### Problem statement
In the following listing, find the lines containing "width" and report them.

### Dataset records
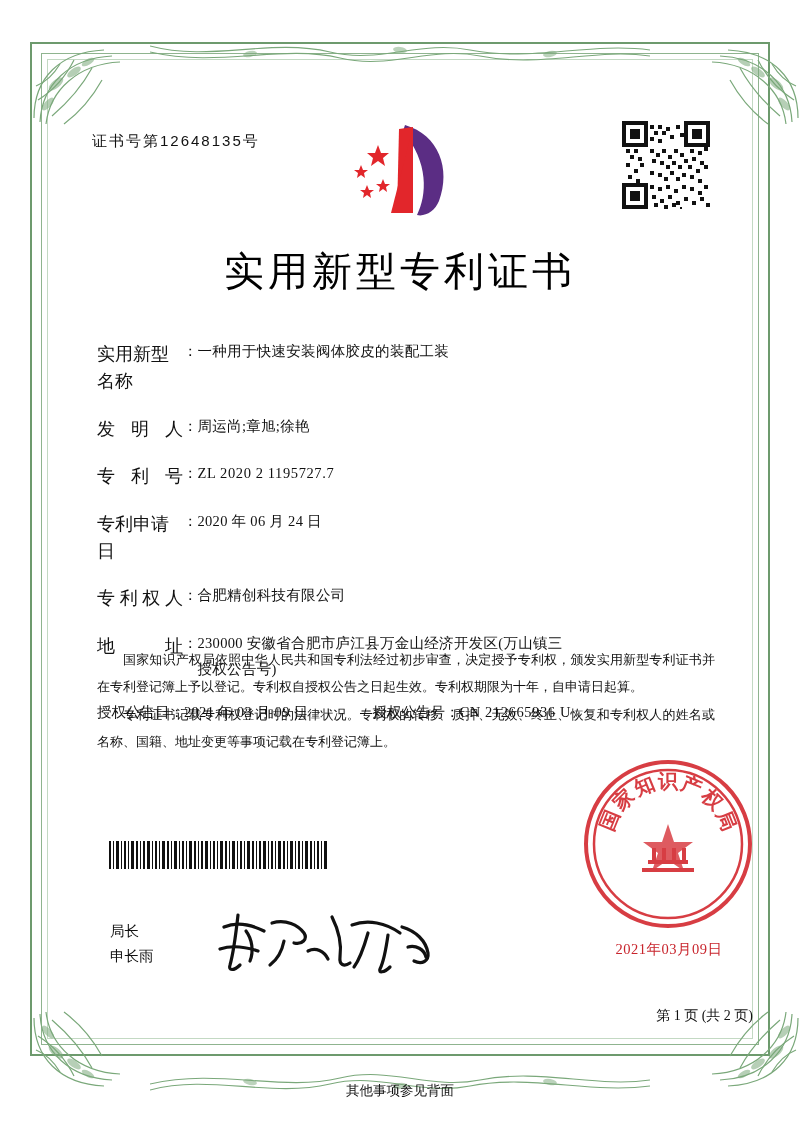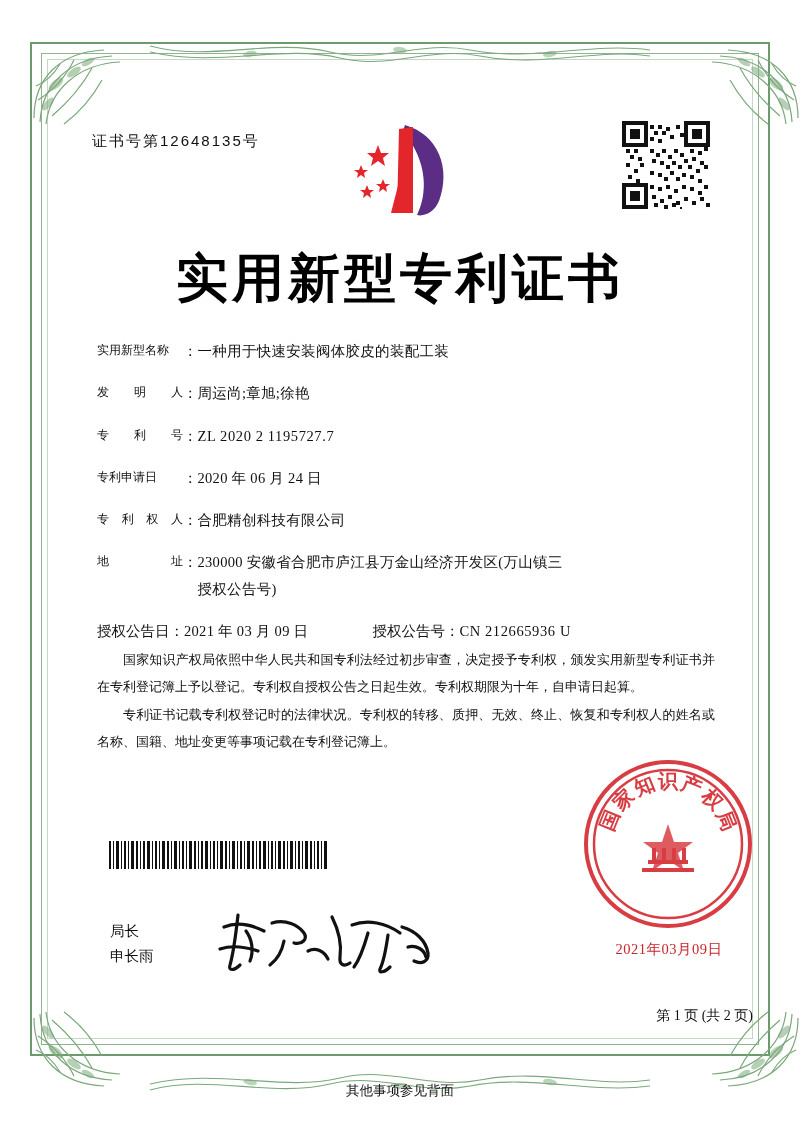--- a/index.html
+++ b/index.html
@@ -95,22 +95,22 @@
     position: absolute;
     right: 43px; top: 62px;
     width: 88px; height: 88px;
   }
 
   .doc-title {
     position: absolute;
     left: 0; top: 185px;
     width: 706px;
     text-align: center;
-    font-size: 52px;
-    font-weight: bold;
+    font-size: 40px;
+    font-weight: normal;
     letter-spacing: 4px;
     color: #000;
     font-family: "DejaVu Serif", "Liberation Serif", serif;
   }
 
   .fields {
     position: absolute;
     left: 50px; top: 282px;
     width: 620px;
     font-size: 14.5px;
@@ -120,21 +120,21 @@
     display: flex;
     align-items: flex-start;
     margin-bottom: 20.5px;
     line-height: 1.5;
   }
   .field-label {
     width: 86px;
     flex: 0 0 86px;
     display: flex;
     justify-content: space-between;
-    font-size: 12px;
+    font-size: 18px;
     letter-spacing: 0px;
   }
   .field-label.spread span { display:inline-block; }
   .field-colon {
     flex: 0 0 14px;
     text-align: left;
   }
   .field-value {
     flex: 1 1 auto;
     font-size: 14.5px;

### Written response
     width: 88px; height: 88px;
     width: 706px;
     width: 620px;
     width: 86px;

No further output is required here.